His expression didn’t change, but he moved with sudden swiftness, closing the distance between them in a few long strides, arm rearing back.
Amelia ducked the slap he aimed at her cheek.
He gripped her arm, a cruel pinch, jerked her upright, and slapped her anyway.
Her head cracked to the side. Something wrenched in her neck, a hot spike of pain that shot down between her shoulder blades. The impact itself felt numb and cold, like she’d fallen face-first into a snow bank.
Her hair fell across her eyes, and she caught her breath a moment, frozen save her breathing, the taste of bile sharp on the back of her tongue.
Lia, you can’t talk your way out of this one, she imagined Malcolm saying. Don’t get yourself killed because of your pride.
He’d never spoken those exact words to her, but he’d cautioned her, gently, about her spitfire tendency to shoot back when offended. No one had ever slapped her before, but she’d watched men’s jaws clench with anger; had seen contempt flash through male gazes.
But she was far, far from the ballrooms of Drakewell.

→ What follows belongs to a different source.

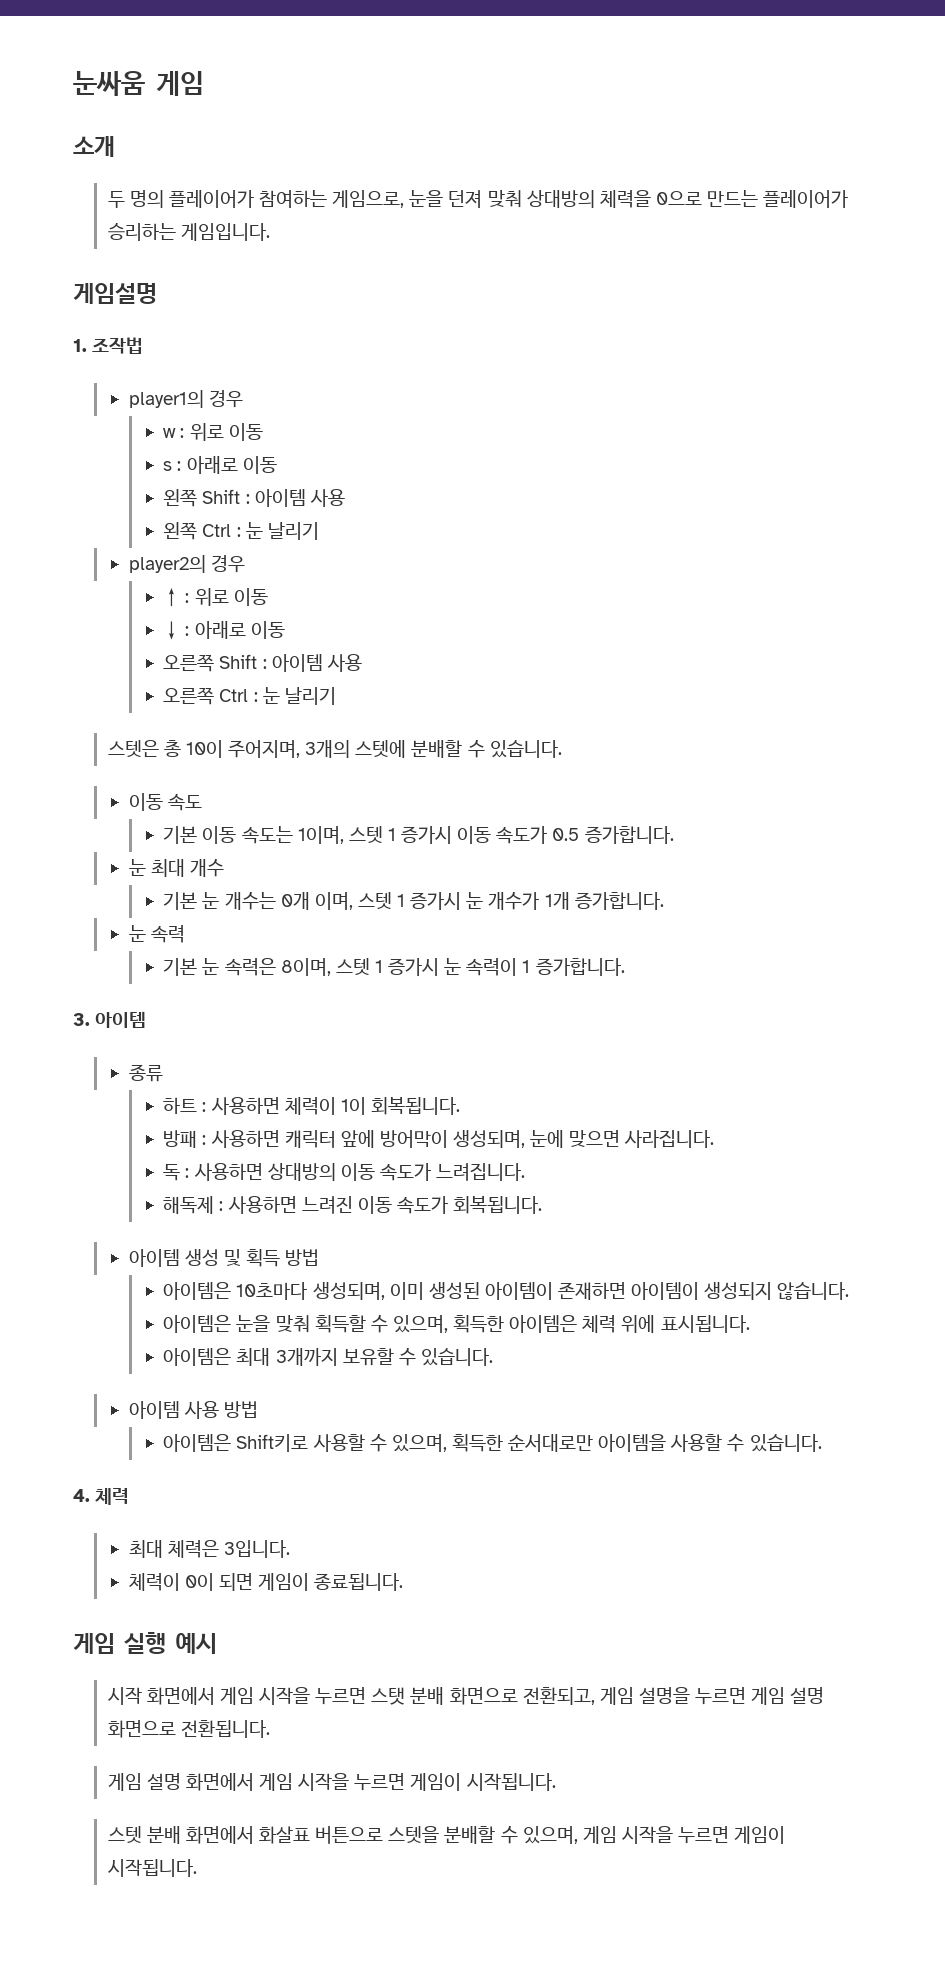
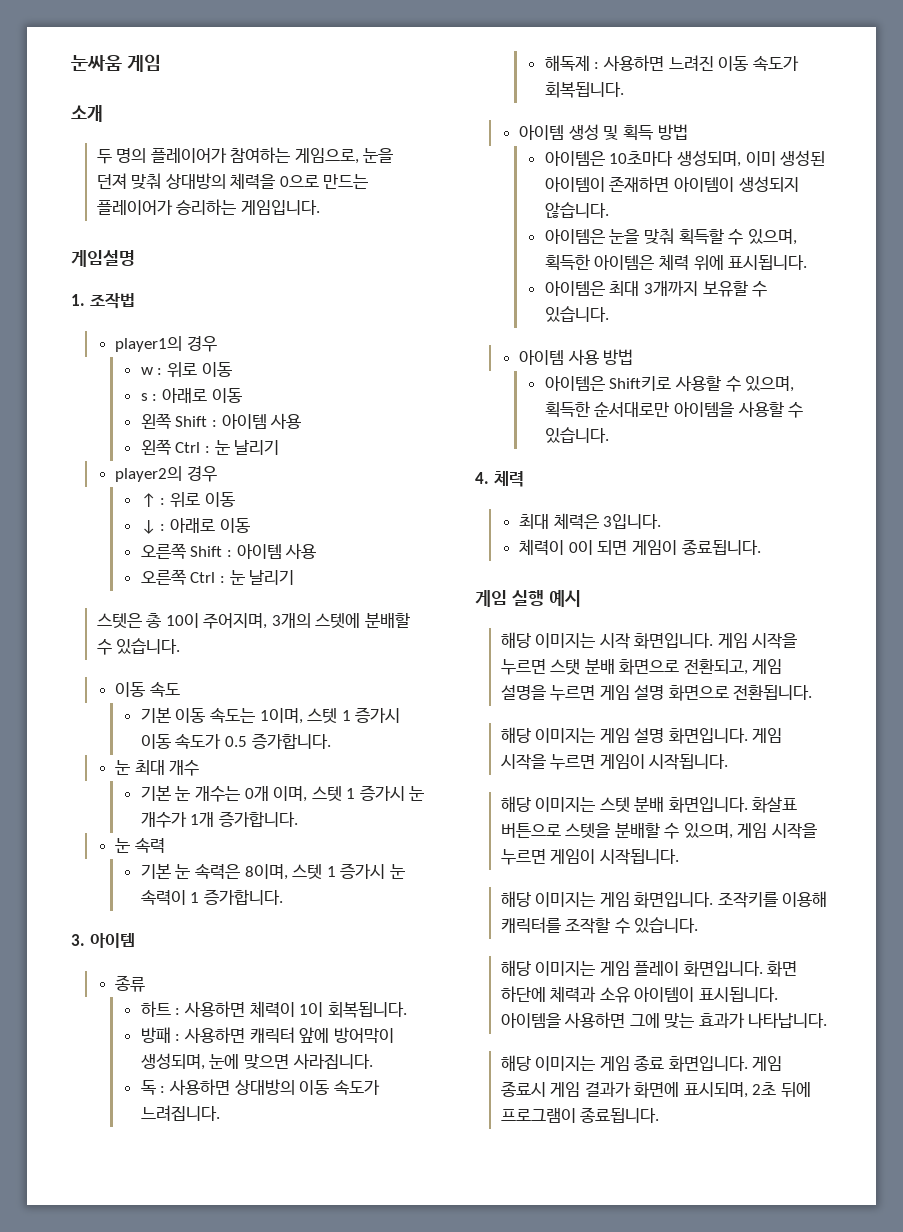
[107,1687,215,1705] 시작 화면에서 -> [500,632,714,649] 해당 이미지는 시작 화면입니다.
[107,1773,556,1791] 게임 설명 화면에서 게임 시작을 누르면 게임이 시작됩니다. // -> [500,727,783,744] [500,754,729,770] [500,796,596,812] 해당 이미지는 게임 설명 화면입니다. 게임 시작을 누르면 게임이 시작됩니다. // 해당 이미지는
[185,1826,254,1844] 화면에서 -> [668,797,748,813] 화면입니다.
(197, 1868) none -> [500,891,828,908] [500,917,699,934] [500,960,798,977] [500,986,778,1003] [500,1012,828,1028] [500,1055,783,1072] [500,1081,812,1098] [500,1107,660,1123] // 해당 이미지는 게임 화면입니다. 조작키를 이용해 캐릭터를 조작할 수 있습니다. // 해당 이미지는 게임 플레이 화면입니다. 화면 하단에 체력과 소유 아이템이 표시됩니다. 아이템을 사용하면 그에 맞는 효과가 나타납니다. // 해당 이미지는 게임 종료 화면입니다. 게임 종료시 게임 결과가 화면에 표시되며, 2초 뒤에 프로그램이 종료됩니다.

Contempt was the least of her worries.
Her anger swelled and swelled, so thick in her throat she thought she might choke. And she swallowed it, because she was far from home, and friends, and she had no other choice.
Behind the screen of her hair, she blinked until her eyes stopped stinging. The cold numbness in her cheek prickled, and stung, and turned hot, the pain bleeding in as the shock bled out.
“Look at me,” he commanded.
She did.
He gripped her chin, his fingers long, and slim, and cool, their touch cruel and pinching. His head tipped back, so he looked down his nose at her, gaze low-lidded and dismissive.
“My father wants me to breed you,” he said, and sounded disgusted by the idea. “And I’ll do my duty as heir. But I won’t tolerate your vile disrespect.”
Had he not been squeezing her jaw, she thought her teeth would have chattered.
“Do you understand me?” he asked.
His thumb dug into her cheek, and her voice came out muffled when she said, “Yes, my lord.”
He held her a moment longer, staring, hating her, then nodded and withdrew. When his back was turned, as he paced toward the sideboard, Amelia tried to massage some of the feeling back into her face.
She shot a glance toward Cassius, who still stood with hands linked and head bowed. As if sensing her attention, he glanced up through his pale lashes, and his lips compressed in a grim, faint smile of encouragement.
She wanted to hit him.
Wine skirled loudly into a goblet, and a decanter thumped down onto the table. Amelia dropped her hands, straightened her spine, and schooled her features in time as the son turned around to face her from across the room.
He folded one arm across his chest, and sipped his wine with the other. Leaned back to perch on the table edge, which creaked a warning, and trembled on its dainty golden legs.
Cassius said, “My lord—”
“Be silent,” the heir said, and Cassius bowed his head once more. To Amelia, he said, “You’re the eldest Drake?”
She had to swallow, throat dry, before she could answer. “The eldest living, yes.”
He frowned, and swirled the contents of his cup.